(Beginning of TASK INPUT)
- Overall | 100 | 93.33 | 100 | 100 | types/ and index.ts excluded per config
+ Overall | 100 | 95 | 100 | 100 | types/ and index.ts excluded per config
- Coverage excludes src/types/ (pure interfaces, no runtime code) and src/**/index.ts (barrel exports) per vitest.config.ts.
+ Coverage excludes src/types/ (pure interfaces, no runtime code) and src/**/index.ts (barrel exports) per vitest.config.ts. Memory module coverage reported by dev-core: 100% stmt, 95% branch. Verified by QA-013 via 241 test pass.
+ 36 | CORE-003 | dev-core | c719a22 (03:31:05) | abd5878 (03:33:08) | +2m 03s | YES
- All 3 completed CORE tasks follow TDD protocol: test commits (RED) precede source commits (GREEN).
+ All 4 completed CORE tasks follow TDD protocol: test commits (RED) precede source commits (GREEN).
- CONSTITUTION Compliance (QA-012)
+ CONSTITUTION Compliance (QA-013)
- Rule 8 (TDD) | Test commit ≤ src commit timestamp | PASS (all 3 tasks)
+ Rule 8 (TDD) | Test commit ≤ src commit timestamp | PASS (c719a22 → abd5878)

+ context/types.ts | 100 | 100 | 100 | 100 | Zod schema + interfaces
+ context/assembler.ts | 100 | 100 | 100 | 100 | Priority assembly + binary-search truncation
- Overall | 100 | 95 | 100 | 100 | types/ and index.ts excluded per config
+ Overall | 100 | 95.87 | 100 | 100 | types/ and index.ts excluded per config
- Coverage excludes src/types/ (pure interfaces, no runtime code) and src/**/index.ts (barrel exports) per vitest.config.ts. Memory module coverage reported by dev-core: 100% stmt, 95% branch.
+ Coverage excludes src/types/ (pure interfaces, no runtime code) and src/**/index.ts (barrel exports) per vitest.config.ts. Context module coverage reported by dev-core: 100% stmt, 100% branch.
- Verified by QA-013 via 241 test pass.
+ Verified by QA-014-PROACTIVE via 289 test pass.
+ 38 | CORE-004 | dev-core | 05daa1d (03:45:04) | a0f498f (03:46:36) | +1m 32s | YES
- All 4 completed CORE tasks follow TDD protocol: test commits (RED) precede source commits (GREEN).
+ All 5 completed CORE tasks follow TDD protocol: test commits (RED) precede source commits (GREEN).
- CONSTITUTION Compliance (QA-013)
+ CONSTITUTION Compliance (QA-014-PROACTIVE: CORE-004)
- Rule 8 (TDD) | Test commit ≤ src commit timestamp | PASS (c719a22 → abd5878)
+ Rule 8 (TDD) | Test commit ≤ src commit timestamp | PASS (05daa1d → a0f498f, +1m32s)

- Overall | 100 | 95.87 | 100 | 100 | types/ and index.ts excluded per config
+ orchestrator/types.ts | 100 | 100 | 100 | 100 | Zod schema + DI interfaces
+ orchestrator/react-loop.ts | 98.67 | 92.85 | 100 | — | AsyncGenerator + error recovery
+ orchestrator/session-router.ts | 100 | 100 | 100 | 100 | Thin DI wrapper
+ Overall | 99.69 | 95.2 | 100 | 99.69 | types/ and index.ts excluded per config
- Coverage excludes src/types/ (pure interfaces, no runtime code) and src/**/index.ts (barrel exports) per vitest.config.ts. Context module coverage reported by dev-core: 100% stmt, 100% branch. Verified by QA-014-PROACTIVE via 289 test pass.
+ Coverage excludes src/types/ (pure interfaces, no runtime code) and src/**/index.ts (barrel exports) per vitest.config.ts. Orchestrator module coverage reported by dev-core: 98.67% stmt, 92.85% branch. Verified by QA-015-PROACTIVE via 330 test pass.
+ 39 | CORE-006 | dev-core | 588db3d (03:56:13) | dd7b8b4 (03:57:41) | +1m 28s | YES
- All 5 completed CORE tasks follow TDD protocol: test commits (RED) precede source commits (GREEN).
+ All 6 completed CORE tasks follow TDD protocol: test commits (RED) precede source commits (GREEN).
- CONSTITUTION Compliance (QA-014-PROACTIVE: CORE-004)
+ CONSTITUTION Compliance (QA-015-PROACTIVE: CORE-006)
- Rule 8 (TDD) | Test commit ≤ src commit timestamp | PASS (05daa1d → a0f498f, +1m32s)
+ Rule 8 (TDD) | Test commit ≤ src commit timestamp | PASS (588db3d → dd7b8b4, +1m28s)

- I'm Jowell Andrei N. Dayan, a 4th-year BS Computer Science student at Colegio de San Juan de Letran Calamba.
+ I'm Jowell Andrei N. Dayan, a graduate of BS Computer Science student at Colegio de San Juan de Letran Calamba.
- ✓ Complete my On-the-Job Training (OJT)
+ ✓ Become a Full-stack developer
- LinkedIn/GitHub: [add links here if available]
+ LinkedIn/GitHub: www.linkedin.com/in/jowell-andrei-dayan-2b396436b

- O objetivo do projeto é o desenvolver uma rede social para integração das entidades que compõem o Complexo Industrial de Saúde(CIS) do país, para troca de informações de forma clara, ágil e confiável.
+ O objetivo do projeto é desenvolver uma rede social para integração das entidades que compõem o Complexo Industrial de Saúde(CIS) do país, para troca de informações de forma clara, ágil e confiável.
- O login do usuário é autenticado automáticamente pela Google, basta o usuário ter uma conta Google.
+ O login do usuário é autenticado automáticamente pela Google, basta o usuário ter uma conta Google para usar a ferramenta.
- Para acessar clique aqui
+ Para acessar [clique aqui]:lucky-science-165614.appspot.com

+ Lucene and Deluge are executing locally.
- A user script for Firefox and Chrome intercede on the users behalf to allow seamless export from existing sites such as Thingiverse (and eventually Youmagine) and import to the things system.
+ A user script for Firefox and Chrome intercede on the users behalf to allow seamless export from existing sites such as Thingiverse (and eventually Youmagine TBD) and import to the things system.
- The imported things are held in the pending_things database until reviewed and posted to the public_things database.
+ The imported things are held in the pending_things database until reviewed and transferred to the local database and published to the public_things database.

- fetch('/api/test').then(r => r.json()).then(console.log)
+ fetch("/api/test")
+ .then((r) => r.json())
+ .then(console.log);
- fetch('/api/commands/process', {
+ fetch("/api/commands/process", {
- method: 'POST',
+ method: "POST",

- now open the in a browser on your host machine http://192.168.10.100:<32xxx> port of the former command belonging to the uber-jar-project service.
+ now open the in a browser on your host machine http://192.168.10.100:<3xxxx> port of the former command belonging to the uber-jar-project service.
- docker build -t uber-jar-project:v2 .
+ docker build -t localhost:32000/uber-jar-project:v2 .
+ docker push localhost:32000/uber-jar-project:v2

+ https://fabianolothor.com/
(End of TASK INPUT)
[WHAT YOU NEED TO DO]
When a line in the data above contains the string "precede", copy that line.

[EXPECTED ANSWER]
- All 3 completed CORE tasks follow TDD protocol: test commits (RED) precede source commits (GREEN).
+ All 4 completed CORE tasks follow TDD protocol: test commits (RED) precede source commits (GREEN).
- All 4 completed CORE tasks follow TDD protocol: test commits (RED) precede source commits (GREEN).
+ All 5 completed CORE tasks follow TDD protocol: test commits (RED) precede source commits (GREEN).
- All 5 completed CORE tasks follow TDD protocol: test commits (RED) precede source commits (GREEN).
+ All 6 completed CORE tasks follow TDD protocol: test commits (RED) precede source commits (GREEN).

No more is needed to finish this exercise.